So, must have been sleeping like the proverbial baby last night, thought it might be a tad later than usual when I woke up, hoped I hadn't really overslept and naffed up my chances of making it to the bridge in time for the bus into town, no worries (said the non-Australian), wasn't quite nine o'clock, tight enough though to get meself lensed-up, remember to switch the fridge back on after its de-frost last night, so had a quick swipe of the ice that had fallen out and then off I went, probably too late already to nab a lift with JJ on his way back from the school run, so it proved, both cars sat there at the Lodge when I made my way past; called in to the recycling bank and dropped a few cans in, then onward to the bridge, in time (just) to nip across for a coffee to accompany me on the bus ride to Killorglin, come back over the road and lo here came the bus.

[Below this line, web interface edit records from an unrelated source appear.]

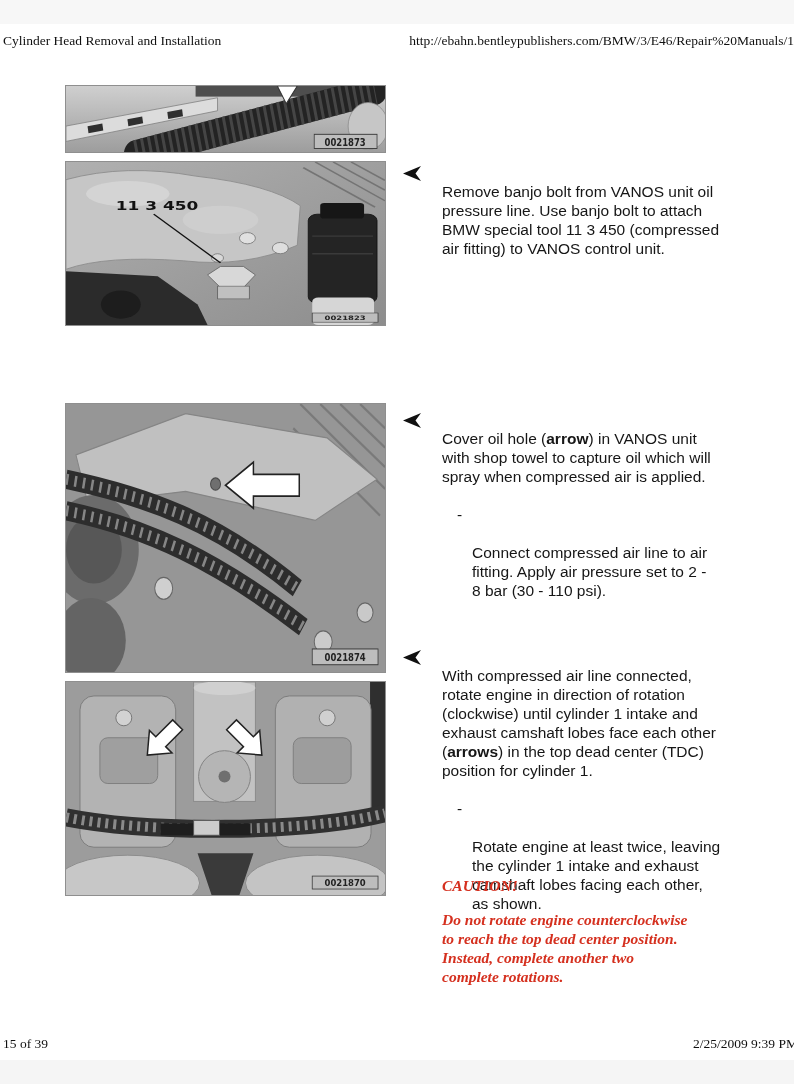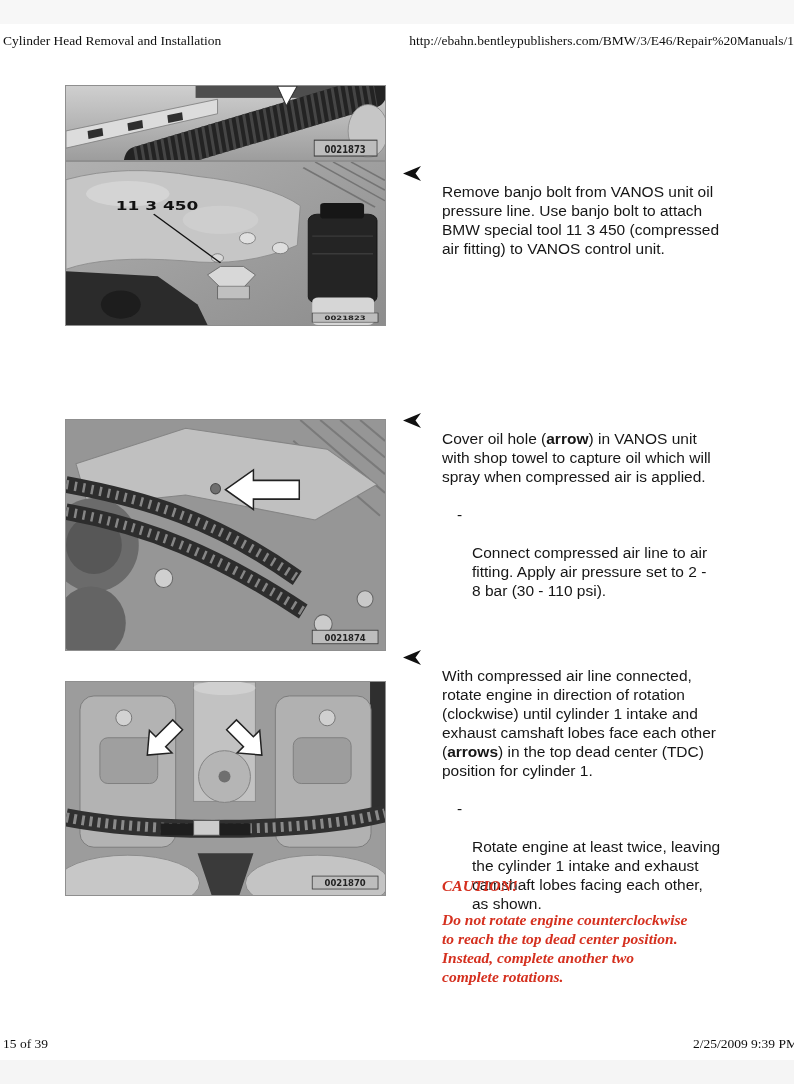--- a/index.html
+++ b/index.html
@@ -18,23 +18,23 @@
   #hdr-title { left:3px; top:33px; }
   #hdr-url { right:0px; top:33px; }
   #ftr-page { left:3px; top:1036px; }
   #ftr-date { right:-4px; top:1036px; }
 
   .figure {
     position:absolute; left:65px; width:321px;
     border:1px solid #8f8f8f; background:#a8a8a8;
   }
   .figure svg { display:block; width:100%; height:100%; }
-  #figure-1 { top:85px;  height:76px; }
+  #figure-1 { top:85px;  height:68px; }
   #figure-2 { top:161px; height:165px; }
-  #figure-3 { top:419px; height:232px;text-align:right; }
+  #figure-3 { top:403px; height:270px;text-align:right; }
   #figure-4 { top:681px; height:215px; }
 
   .marker { position:absolute; left:403px; width:18px; height:15px; }
   .marker svg { display:block; }
   #marker-1 { top:166px; } #marker-2 { top:413px; } #marker-3 { top:650px; }
 
   .step-text {
     position:absolute; left:442px; width:332px;
     font-size:15.5px; line-height:19px; white-space:pre-line;
   }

Having asked the driver (the most-frequent one in my time I'd say, I think his name is John) for a single into town, he said "Killorglin?", at which my surprise came out as  "I said Beaufort Bridge, didn't I? My brain can't be in gear yet", anyway on I got and ventured down to the back seat, well one has to find a seat with room for me and my lack of bog standard Irish stunty legs.

Sat at the back, supped my opening caffeine of the day, we rolled into Killorglin, I moseyed on into Eric's, had cobbled together some stuff and was at the check-out about to pay for it with Catherine - she who so hates Puck Fair - totting up the fiscal damage (thirty-something, ah fond memories of one of tv's finest-ever programmes, cos I say so, but here I mean a mere 30-something euro, not too bad) when somebody said "Hello, Tim" turned out 'twas none other than Eric Champ himself, looking like he was making his initial show of the morning in his own emporium, which at c. 10.20 a.m. suggests he doesn't push himself too hard on the time-keeping. And why the feck should he ffs?

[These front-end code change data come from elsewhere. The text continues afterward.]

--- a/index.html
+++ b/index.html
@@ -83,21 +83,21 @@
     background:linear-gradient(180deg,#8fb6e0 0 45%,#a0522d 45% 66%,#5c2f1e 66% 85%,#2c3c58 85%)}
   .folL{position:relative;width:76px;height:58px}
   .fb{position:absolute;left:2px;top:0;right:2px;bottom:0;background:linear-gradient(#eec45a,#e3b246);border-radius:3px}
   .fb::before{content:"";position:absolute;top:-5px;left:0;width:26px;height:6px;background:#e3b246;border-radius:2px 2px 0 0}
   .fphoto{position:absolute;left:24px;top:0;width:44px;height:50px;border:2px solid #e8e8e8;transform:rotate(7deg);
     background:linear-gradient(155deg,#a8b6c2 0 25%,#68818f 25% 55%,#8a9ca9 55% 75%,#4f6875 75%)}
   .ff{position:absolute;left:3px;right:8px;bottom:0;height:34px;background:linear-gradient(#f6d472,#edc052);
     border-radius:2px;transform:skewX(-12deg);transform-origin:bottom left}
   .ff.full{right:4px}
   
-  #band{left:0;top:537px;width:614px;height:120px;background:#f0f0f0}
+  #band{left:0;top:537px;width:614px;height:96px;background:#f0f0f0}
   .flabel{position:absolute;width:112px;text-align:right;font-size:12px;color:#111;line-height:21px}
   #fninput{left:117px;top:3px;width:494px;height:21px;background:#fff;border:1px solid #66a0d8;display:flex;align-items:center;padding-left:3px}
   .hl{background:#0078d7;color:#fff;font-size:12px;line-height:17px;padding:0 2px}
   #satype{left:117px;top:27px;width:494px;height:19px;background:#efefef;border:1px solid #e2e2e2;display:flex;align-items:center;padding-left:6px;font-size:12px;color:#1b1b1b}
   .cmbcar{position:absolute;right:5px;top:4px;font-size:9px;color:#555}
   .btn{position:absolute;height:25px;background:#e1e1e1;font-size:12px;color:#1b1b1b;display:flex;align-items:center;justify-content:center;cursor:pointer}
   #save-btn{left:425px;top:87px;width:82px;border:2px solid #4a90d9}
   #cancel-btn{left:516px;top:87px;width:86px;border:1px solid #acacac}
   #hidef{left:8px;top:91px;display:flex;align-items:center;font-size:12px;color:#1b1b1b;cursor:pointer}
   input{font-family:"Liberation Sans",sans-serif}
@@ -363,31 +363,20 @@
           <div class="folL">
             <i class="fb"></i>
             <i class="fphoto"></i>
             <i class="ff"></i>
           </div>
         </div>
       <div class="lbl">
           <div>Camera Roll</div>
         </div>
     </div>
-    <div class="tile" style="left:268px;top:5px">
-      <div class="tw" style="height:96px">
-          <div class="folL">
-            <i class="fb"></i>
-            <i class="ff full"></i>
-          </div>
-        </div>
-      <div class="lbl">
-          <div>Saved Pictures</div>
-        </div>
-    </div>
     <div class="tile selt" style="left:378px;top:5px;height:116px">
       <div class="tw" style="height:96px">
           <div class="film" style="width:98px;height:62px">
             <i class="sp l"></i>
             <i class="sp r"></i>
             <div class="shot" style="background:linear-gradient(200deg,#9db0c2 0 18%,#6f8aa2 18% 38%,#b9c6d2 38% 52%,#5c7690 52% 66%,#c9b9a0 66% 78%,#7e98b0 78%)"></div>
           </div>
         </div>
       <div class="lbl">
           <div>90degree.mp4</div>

From Champ's it was across to Café K, though not without stopping to survey the notice board on the way out and being a tad crestfallen tbh to find a wee poster telling me oh-so-belatedly about a play that was on at the Chapel On the Hill a week ago, shite, would have surely gone and had a look at Slices, a play by Lia Bugnar and performed by Simona Bercu Birsan, and yes I know don't call me Shirley.

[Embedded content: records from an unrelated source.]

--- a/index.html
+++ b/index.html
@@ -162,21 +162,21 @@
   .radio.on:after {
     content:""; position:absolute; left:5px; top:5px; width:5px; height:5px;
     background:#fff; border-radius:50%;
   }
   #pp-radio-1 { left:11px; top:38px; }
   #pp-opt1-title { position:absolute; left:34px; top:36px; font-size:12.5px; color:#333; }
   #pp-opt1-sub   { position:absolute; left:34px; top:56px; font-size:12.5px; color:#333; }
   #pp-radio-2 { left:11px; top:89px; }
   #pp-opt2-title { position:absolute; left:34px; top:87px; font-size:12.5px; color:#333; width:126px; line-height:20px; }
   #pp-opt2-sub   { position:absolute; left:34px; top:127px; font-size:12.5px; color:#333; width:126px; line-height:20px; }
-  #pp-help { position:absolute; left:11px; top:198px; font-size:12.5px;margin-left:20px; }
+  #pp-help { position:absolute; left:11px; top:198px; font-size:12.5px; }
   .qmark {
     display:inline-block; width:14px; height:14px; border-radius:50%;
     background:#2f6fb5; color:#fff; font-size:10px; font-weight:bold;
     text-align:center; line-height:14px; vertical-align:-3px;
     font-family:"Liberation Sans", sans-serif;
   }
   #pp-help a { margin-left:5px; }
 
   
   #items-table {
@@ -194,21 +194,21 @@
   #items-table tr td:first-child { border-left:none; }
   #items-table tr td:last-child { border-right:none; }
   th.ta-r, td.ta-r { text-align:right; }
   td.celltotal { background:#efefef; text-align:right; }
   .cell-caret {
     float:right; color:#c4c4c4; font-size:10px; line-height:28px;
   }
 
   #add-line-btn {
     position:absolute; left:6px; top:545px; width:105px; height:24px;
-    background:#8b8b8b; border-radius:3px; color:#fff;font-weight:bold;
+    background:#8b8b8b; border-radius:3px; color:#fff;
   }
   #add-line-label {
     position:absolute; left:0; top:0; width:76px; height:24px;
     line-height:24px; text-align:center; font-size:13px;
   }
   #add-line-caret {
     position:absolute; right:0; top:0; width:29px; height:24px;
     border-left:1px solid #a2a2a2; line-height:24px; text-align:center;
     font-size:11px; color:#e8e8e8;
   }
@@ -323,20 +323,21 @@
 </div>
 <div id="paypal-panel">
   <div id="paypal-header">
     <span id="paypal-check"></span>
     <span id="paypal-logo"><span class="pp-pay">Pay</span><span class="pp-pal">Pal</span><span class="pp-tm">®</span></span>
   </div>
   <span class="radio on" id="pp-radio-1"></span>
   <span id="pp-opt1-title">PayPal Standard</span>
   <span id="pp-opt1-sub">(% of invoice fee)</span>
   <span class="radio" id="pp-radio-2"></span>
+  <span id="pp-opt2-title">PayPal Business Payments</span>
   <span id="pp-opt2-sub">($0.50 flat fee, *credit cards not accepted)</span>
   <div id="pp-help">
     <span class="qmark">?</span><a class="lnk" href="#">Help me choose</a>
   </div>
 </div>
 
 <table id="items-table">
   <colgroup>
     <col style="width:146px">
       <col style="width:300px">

But anyhow, into Café K was greeted with "the usual?" by its owner, one wonders whether I'm a tad predictable these days? Scribbled cards to Julia in Kent and Carole in Somerset, finished my large coffee with soya milk and got another to escort me round the corner to the library and Knibs.

Kevin was sat there in his customary place at the first table as I entered the library, said hello, grabbed three books off the shelf to take to the table, never did get to look at 'The Graduate', Charles Webb's novel that I really should get round to reading one day. And here's to you Mrs. Robinson and all that ... didn't look at the other one whose name and author escapes me now (newer, possibly English?), but on seeing when we were winding up our two-person Knibs session, a quick look at the third of the three of this week's bunch that I tend to always take something with me to the table for possible scrutiny when I go in the library, which was obviously newly-in and untaken-out, so Adrienne Rich's On lies, secrets and silence, a selected prose collection of the recently sadly deceased writer's stuff was duly checked-out at the counter with Margaret and  came with me back to Pukowski Towers. The Adrienne Rich book, not Margaret.

As I briefly mentioned back a bit, Knibs turned-out to just be Kevin and me today. We knew Mick would still be in Sri Lanka despite the Irish cricketers having been dumped out of the Twenty20 already, I read out my ode to William Porterfield, he who captained Ireland but whose opening the Ireland innings lasted all of a solitary ball, both games, holy moly Batman. Before we began Kevin handed me his laptop upon which he'd been writing a review of Ann Egan's 'Telling Time', asked me to have a look at what I thought of his review draft while he walked round to Café K for something to drink.

I read out Buddy's two pieces he'd delivered last night, the hard to read without it bringing a tear to your eye 'Things that give you pleasure, things that give you pain', and the fine piece about little Willie (not the one from the old Sweet song from the glitter years, ooh Bangles song link there eagle-eyed musicologists) entitled 'An old man's words'. Kevin said something very warm and praising about Michael's prose when I'd completed the reading of this week's Bud offerings.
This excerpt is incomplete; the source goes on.